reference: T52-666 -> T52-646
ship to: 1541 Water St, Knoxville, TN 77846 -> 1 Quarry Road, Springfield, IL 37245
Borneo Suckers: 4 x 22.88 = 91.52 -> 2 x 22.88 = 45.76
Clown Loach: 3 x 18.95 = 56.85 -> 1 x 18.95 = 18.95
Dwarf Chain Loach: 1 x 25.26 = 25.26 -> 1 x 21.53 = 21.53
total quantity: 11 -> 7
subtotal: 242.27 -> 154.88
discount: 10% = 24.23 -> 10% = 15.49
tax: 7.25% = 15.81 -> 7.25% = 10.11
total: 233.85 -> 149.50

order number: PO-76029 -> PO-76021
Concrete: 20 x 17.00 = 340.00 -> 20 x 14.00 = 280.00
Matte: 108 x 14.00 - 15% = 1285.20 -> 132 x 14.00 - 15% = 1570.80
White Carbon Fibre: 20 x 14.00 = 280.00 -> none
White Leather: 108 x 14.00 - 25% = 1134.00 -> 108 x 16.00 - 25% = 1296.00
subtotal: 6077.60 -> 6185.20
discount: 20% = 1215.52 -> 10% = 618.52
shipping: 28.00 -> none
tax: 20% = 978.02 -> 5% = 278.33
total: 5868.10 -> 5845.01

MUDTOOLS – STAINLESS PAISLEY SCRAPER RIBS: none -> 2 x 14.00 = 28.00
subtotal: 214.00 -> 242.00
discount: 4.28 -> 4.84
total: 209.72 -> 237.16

[YOUR GOAL]
If a line in the entries holds the string "discount", copy it.

[YOUR SOLUTION]
discount: 10% = 24.23 -> 10% = 15.49
discount: 20% = 1215.52 -> 10% = 618.52
discount: 4.28 -> 4.84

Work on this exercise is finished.